# Inertial frame of reference

In classical physics and special relativity, an inertial frame of reference (also called inertial reference frame, inertial frame, inertial space, or Galilean reference frame) is a frame of reference that is not undergoing any acceleration. It is a frame in which an isolated physical object—an object with zero net force acting on it—is perceived to move with a constant velocity (it might be a zero velocity) or, equivalently, it is a frame of reference in which Newton's first law of motion holds.[1] All inertial frames are in a state of constant, rectilinear motion with respect to one another; in other words, an accelerometer moving with any of them would detect zero acceleration.

It has been observed that celestial objects which are far away from other objects and which are in uniform motion with respect to the cosmic microwave background radiation maintain such uniform motion.[2]

Measurements in one inertial frame can be converted to measurements in another by a simple transformation, the Galilean transformation in Newtonian physics and the Lorentz transformation in special relativity.[3]

In analytical mechanics, an inertial frame of reference can be defined as a frame of reference that describes time and space homogeneously, isotropically, and in a time-independent manner.[4]

• in any region small enough for the curvature of spacetime and tidal forces[5] to be negligible, one can find a set of inertial frames that approximately describe that region.[6]
• the physics of a system[7] can be described in terms of an inertial frame without causes external to the respective system, with the exception of an apparent effect due to so-called distant masses.[8]

In a non-inertial reference frame, viewed from a classical physics and special relativity perspective, the interactions between the fundamental constituents of the observable universe (the physics of a system) vary depending on the acceleration of that frame with respect to an inertial frame. Viewed from this perspective and due to the phenomenon of inertia the 'usual' physical forces between two bodies have to be supplemented by apparently sourceless inertial forces.[9][10] Viewed from a general relativity theory perspective appearing inertial forces (the supplementary external causes) are attributed to geodesic motion in spacetime.

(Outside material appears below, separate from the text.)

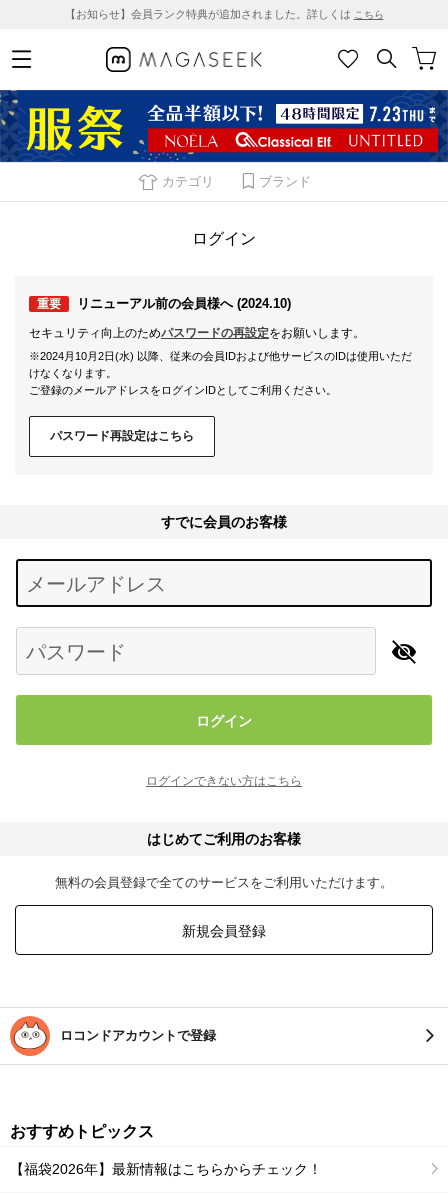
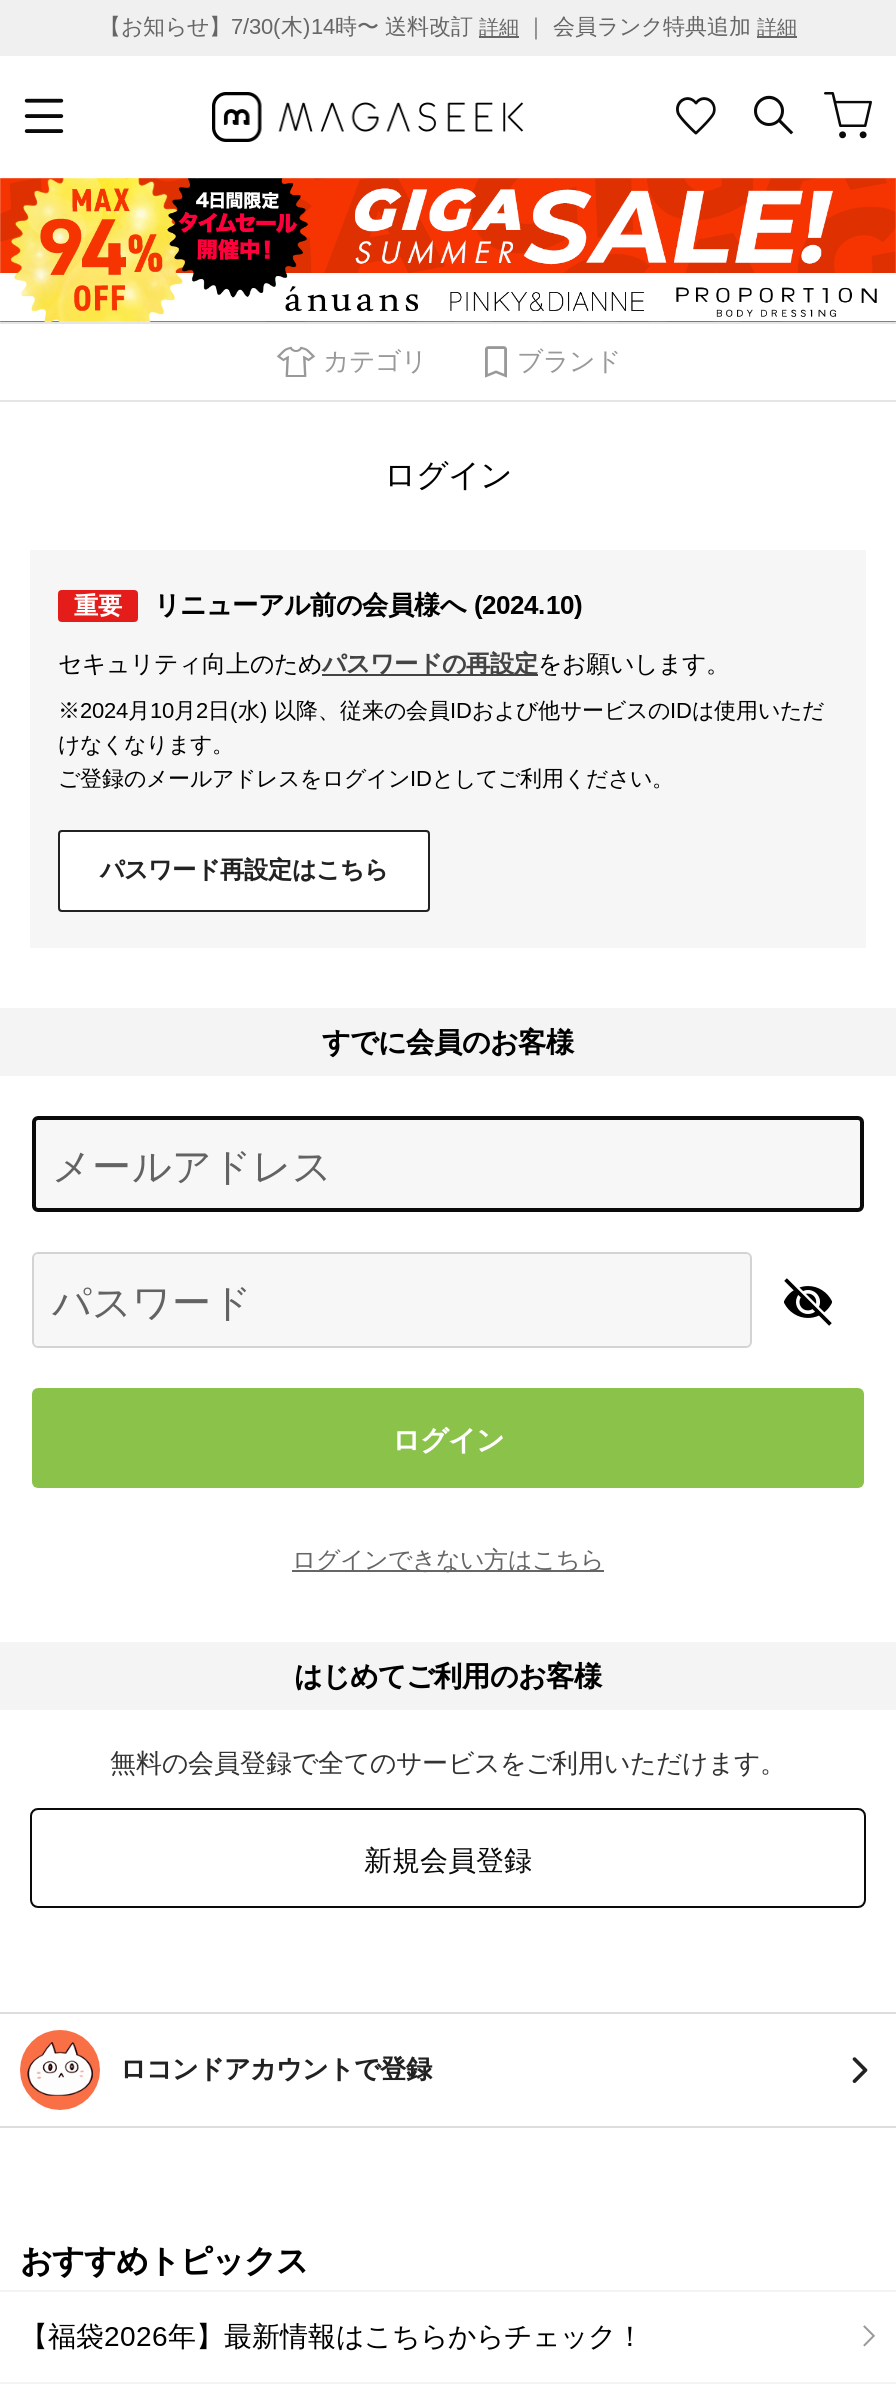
[64,8,384,20] 【お知らせ】会員ランク特典が追加されました。詳しくはこちら -> [99,14,797,38] 【お知らせ】7/30(木)14時〜 送料改訂詳細｜ 会員ランク特典追加詳細
[3,89,445,163] [image] -> [6,176,890,324] [image]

In classical physics, for example, a ball dropped towards the ground does not move exactly straight down because the Earth is rotating. This means the frame of reference of an observer on Earth is not inertial. As a consequence the science of physics has to take into account the Coriolis effect—an apparent force—to predict the respective small horizontal motion. Another example of an apparent force appearing in rotating reference frames concerns the centrifugal effect, the centrifugal force.